2 posted 2002-10-18 03:48 PM


just rememebring... that's all. Now that enough years have passed it is all filtered into the proper places..sad thing is she still doesn't know..all these years later
Toerag
Member Ascendant
since 1999-07-29
Posts 5622
Ala bam a
3 posted 2002-10-18 03:48 PM


but...but...they do mix pretty well with speed?..Especially with wild turkey..it comes up smooth...Good write...

[This message has been edited by Toerag (10-18-2002 03:49 PM).]

Cpat Hair
Deputy Moderator 1 Tour
Member Patricius
since 2001-06-05
Posts 11793

4 posted 2002-10-18 03:51 PM


depends Toe... on what you want to mix.... if it is body parts with gravel and steel on a dark road..yeah they mix great... if it is blood and broken dreams... yeah they mix well indeed....
regards2you
Member Elite
since 2002-10-01
Posts 3940
California
5 posted 2002-10-18 07:25 PM




I wept when reading this, and understand. How very sad for all involved.
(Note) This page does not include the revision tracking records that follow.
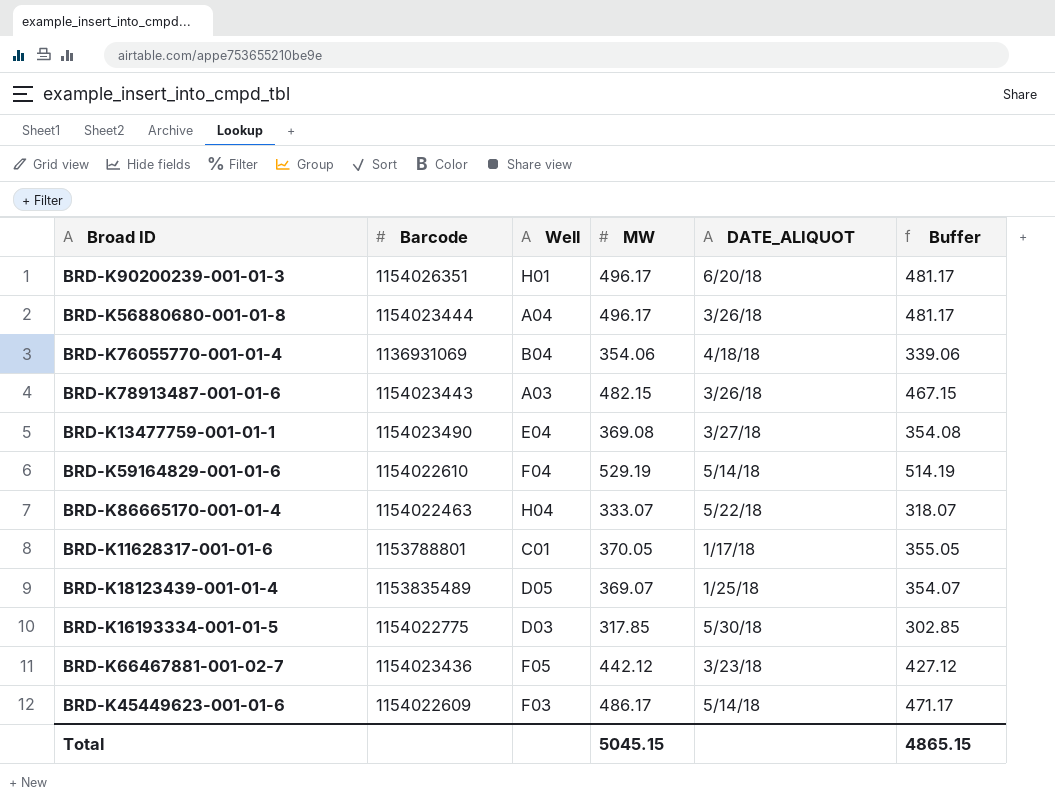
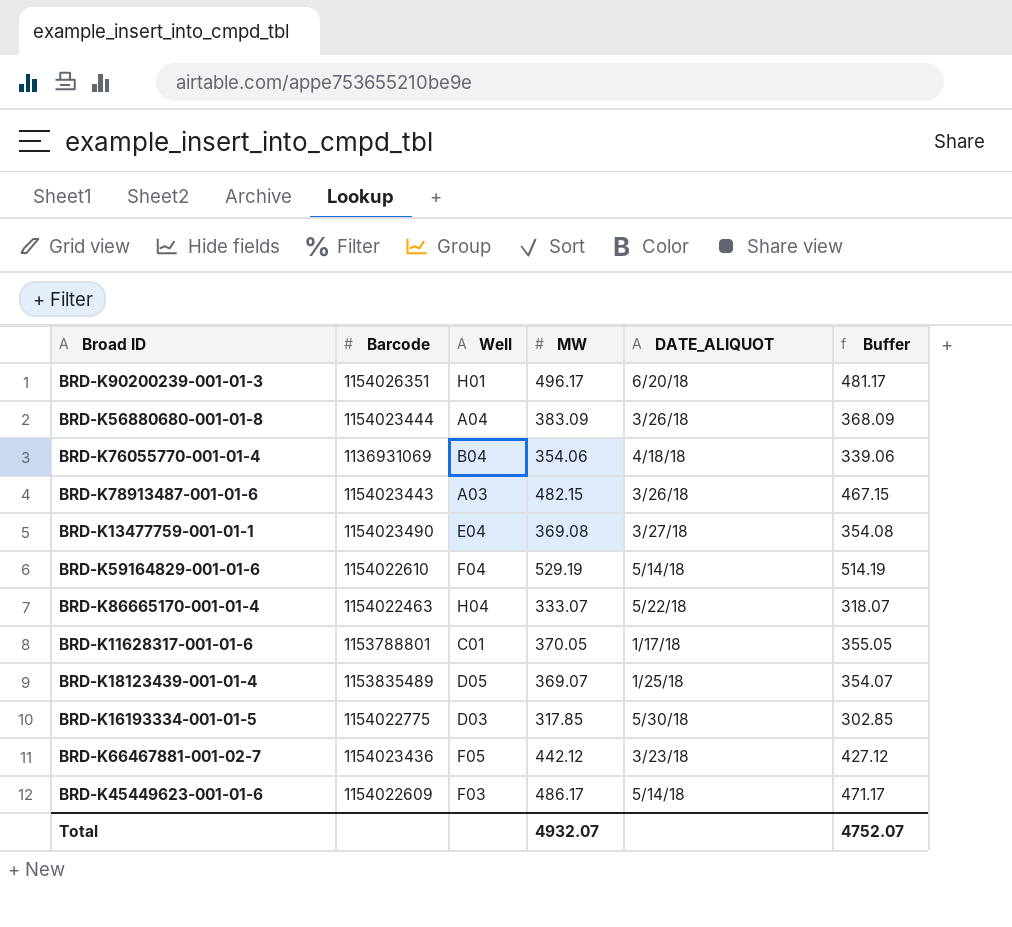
BRD-K56880680-001-01-8 | MW: 496.17 -> 383.09
BRD-K56880680-001-01-8 | Buffer: 481.17 -> 368.09
Total | MW: 5045.15 -> 4932.07
Total | Buffer: 4865.15 -> 4752.07

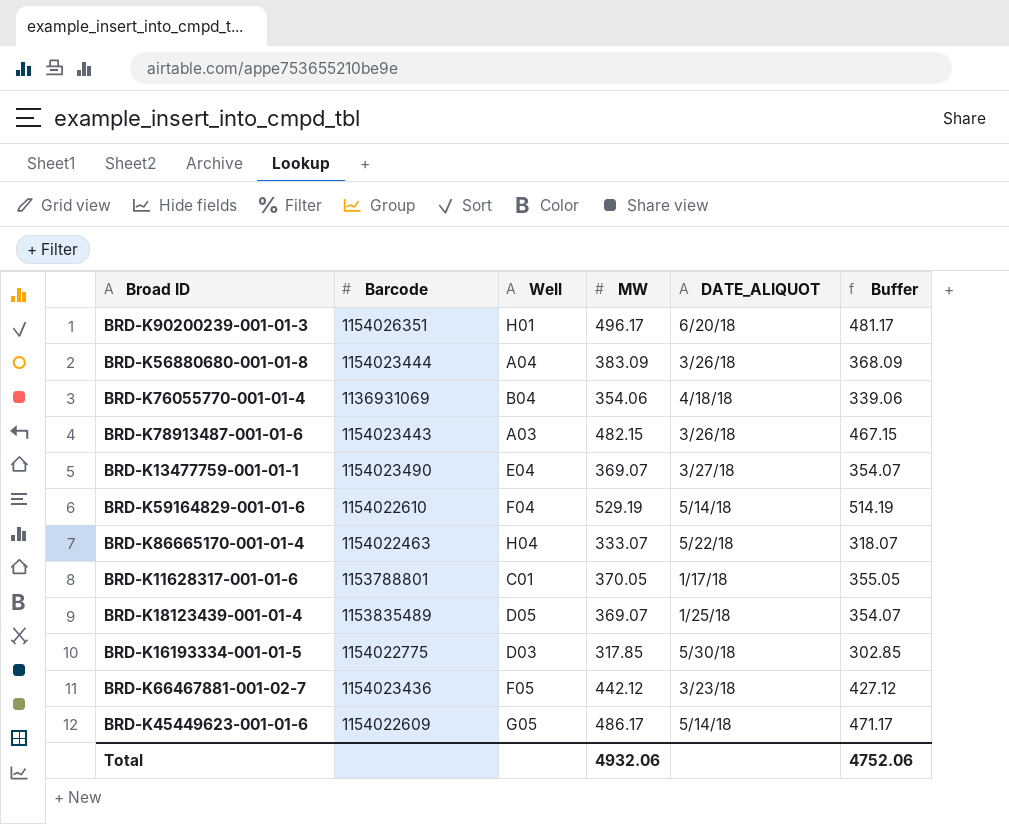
BRD-K13477759-001-01-1 | MW: 369.08 -> 369.07
BRD-K13477759-001-01-1 | Buffer: 354.08 -> 354.07
BRD-K45449623-001-01-6 | Well: F03 -> G05
Total | MW: 4932.07 -> 4932.06
Total | Buffer: 4752.07 -> 4752.06

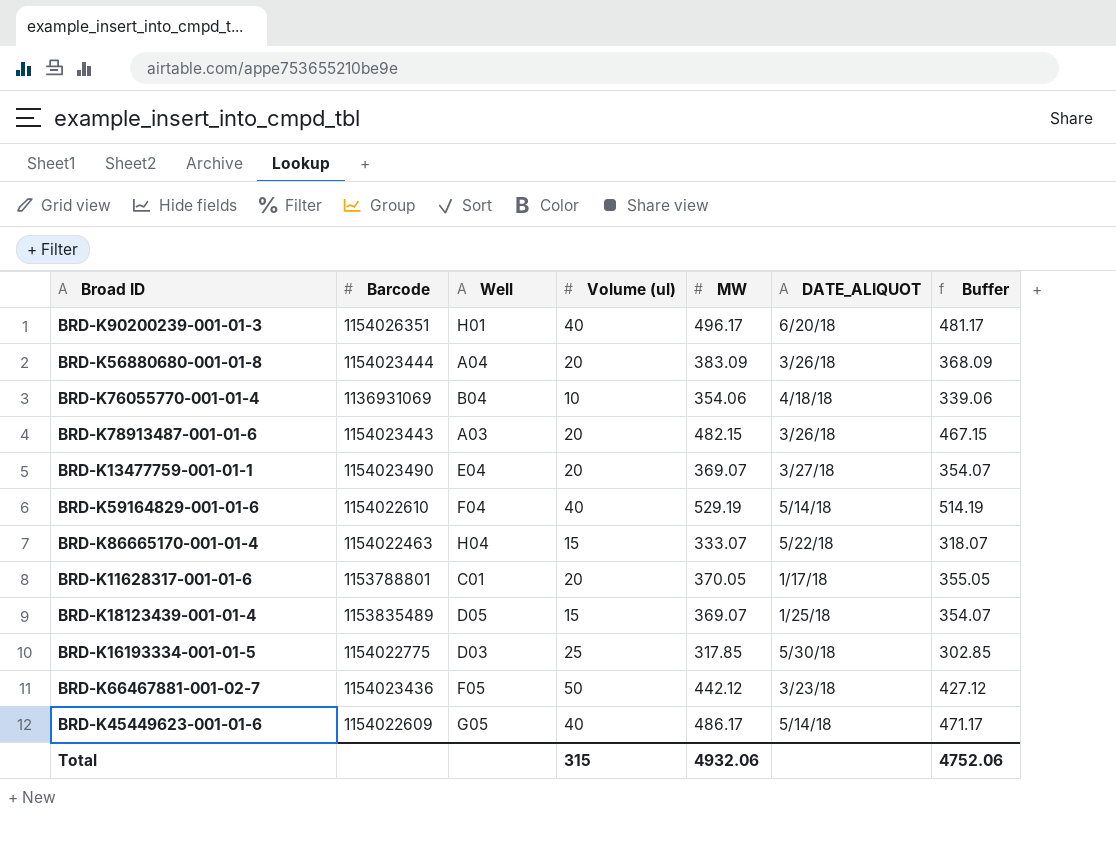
column Volume (ul) | position: none -> 4

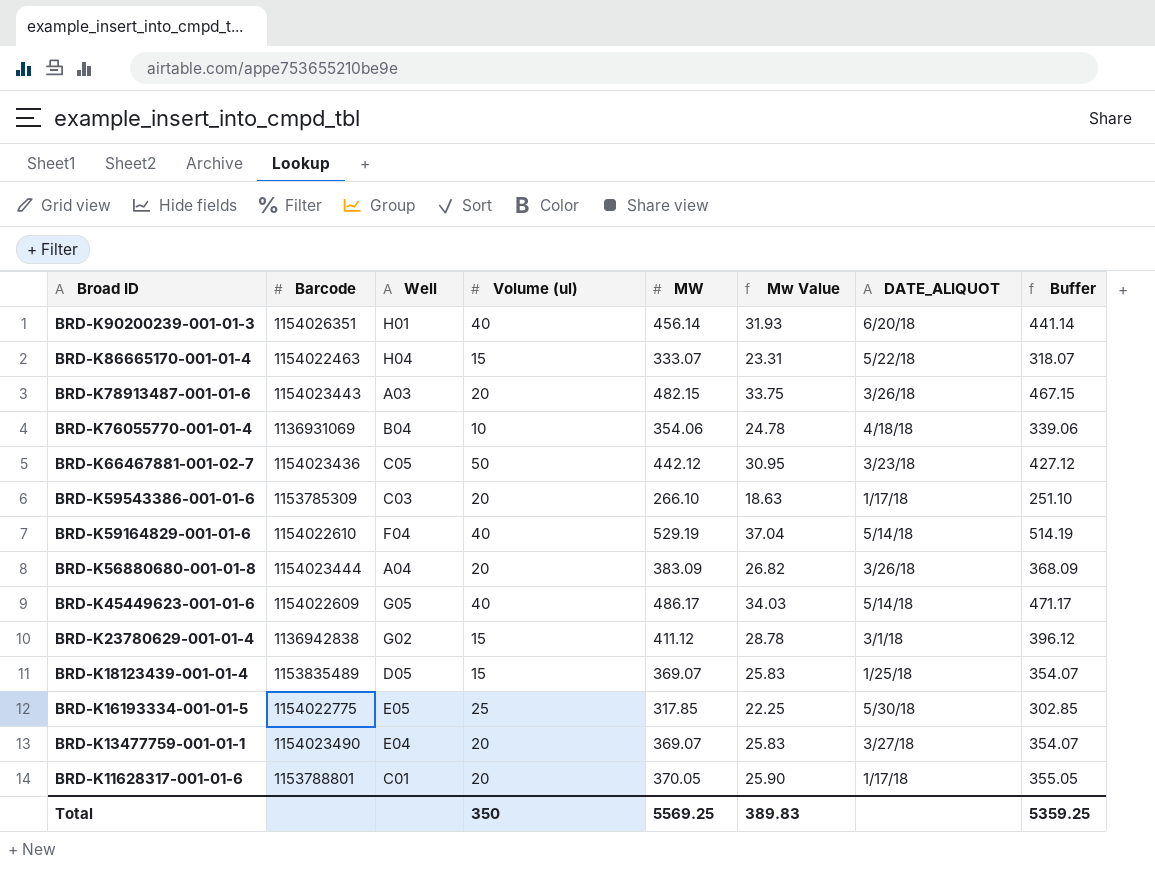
row order: none -> Broad ID descending
column Mw Value | formula: none -> [MW] * 0.07
BRD-K90200239-001-01-3 | MW: 496.17 -> 456.14
BRD-K90200239-001-01-3 | Buffer: 481.17 -> 441.14
BRD-K66467881-001-02-7 | Well: F05 -> C05
row BRD-K59543386-001-01-6: none -> 1153785309 | C03 | 20 | 266.10 | 18.63 | 1/17/18 | 251.10
row BRD-K23780629-001-01-4: none -> 1136942838 | G02 | 15 | 411.12 | 28.78 | 3/1/18 | 396.12
BRD-K16193334-001-01-5 | Well: D03 -> E05
Total | Volume (ul): 315 -> 350
Total | MW: 4932.06 -> 5569.25
Total | Buffer: 4752.06 -> 5359.25

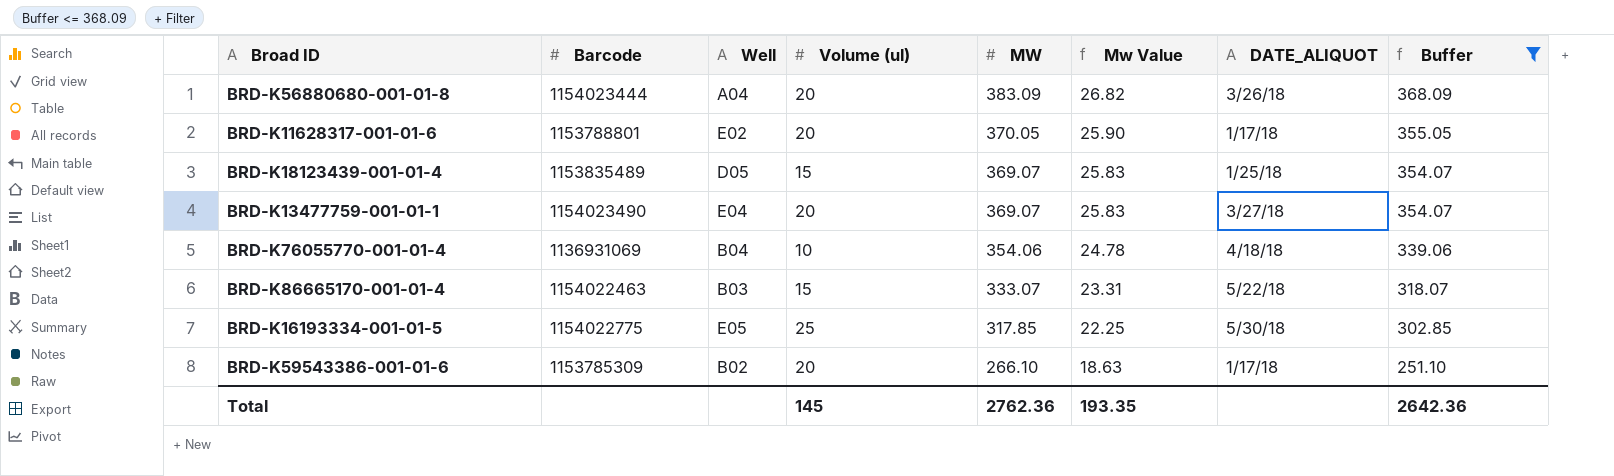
filter: none -> Buffer <= 368.09
row order: Broad ID descending -> MW descending
BRD-K11628317-001-01-6 | Well: C01 -> E02
BRD-K86665170-001-01-4 | Well: H04 -> B03
BRD-K59543386-001-01-6 | Well: C03 -> B02
Total | Volume (ul): 350 -> 145
Total | MW: 5569.25 -> 2762.36
Total | Mw Value: 389.83 -> 193.35
Total | Buffer: 5359.25 -> 2642.36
I hope what you have shared today will cause just one person to "listen", and seek help.  


hug to you
and warm regards,
Pat    
  


..without surrender, be on good terms with all persons..
        "Desiderata"




  

[This message has been edited by regards2you (10-20-2002 10:53 AM).]

wranx
Member Elite
since 2002-06-07
Posts 3689
Moved from a shack to a barn
6 posted 2002-10-18 11:55 PM


Yep, seen it. Seems.......wasteful, no?

Brought it home, Ron

~Ed

Duncan
Member Ascendant
since 2001-08-07
Posts 5455

7 posted 2002-10-19 12:13 PM


The scrambled tug of clothes
Followed the ending slam
As it was put back to rest
There on the wall

Not sure what the title had me expecting but it wasn't this.  'This' turned out to be a moment I've lived many times.  And I understand your need to have her 'see it'.  

BluesSerenade
Member Patricius
since 2001-10-23
Posts 10549
By the Seaside
8 posted 2002-10-19 01:22 AM


Wish I could write it down like you do....
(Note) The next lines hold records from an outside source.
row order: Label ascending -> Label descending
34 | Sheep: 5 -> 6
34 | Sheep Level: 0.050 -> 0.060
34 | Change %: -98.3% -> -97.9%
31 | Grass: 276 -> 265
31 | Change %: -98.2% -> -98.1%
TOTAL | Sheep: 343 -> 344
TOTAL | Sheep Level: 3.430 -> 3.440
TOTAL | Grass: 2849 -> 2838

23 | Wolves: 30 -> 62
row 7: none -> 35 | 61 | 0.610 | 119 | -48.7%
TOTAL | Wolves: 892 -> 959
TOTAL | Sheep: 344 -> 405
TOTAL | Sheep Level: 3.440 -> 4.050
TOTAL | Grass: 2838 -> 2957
it's all good but that first stanza drew me in and held me captive!  

Alicia
Member
since 2002-03-22
Posts 279

9 posted 2002-10-19 11:21 AM


~The stanza that Duncan plucked grabbed me as well,...the entire thing really, clenching write, so sore and real. *Peace.
Earth Angel
Member Empyrean
since 2002-08-27
Posts 40215
Realms of Light
10 posted 2002-10-19 04:12 PM


This is such a vivid portrayal of a real life drama--- with an important message that was superbly conveyed through your poem.

This must have been an incredibly painful experience for all of you.
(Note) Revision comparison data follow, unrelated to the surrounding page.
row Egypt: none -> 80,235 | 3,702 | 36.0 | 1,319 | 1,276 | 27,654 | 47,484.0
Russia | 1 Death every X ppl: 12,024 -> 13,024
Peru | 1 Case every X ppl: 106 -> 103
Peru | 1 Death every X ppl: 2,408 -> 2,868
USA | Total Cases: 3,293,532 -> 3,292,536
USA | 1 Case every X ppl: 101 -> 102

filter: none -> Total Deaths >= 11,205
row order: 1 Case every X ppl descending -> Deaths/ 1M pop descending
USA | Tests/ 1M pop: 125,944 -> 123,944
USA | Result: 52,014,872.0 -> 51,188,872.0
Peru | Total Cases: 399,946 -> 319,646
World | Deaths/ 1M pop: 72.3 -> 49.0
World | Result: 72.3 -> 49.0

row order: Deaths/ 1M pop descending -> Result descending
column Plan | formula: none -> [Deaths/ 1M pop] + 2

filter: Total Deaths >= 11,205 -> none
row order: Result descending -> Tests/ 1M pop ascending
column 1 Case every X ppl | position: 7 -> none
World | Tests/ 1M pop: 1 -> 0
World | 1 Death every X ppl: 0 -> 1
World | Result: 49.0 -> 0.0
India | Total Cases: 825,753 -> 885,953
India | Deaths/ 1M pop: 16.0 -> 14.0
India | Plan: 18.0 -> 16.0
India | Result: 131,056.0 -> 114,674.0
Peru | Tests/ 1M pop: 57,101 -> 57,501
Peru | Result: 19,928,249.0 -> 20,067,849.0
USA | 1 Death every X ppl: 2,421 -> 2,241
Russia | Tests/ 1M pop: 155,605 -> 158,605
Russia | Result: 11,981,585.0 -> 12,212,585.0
~ With the passing of time, may all wounds be healed ~

EA

jellybeans
Member Elite
since 2000-10-13
Posts 2298

11 posted 2002-10-21 10:34 AM


I know that 'phone hatred'.....and I guess it is worse when it does ring than when it doesn't....but both are hard
great write

Larry C
Deputy Moderator 1 Tour
Member Patricius
since 2001-09-10
Posts 10286
United States
12 posted 2002-10-21 11:08 AM


Ron,
How I hate those phone calls. Pain is a most challenging teacher. And agony rings from our mind thoughts we'd rather deny. But reality compels us forwards awaiting the next call. This truly is a compeling write. Well done. And I am so sorry for your needless loss.

If tears could build a stairway and memories a lane, I'd walk right up to heaven and bring you home again.

bsquirrel
Deputy Moderator 5 Tours
Member Rara Avis
since 2000-01-03
Posts 7855

13 posted 2002-10-23 11:50 AM


I could feel the anger, hurt, rage and sorrow.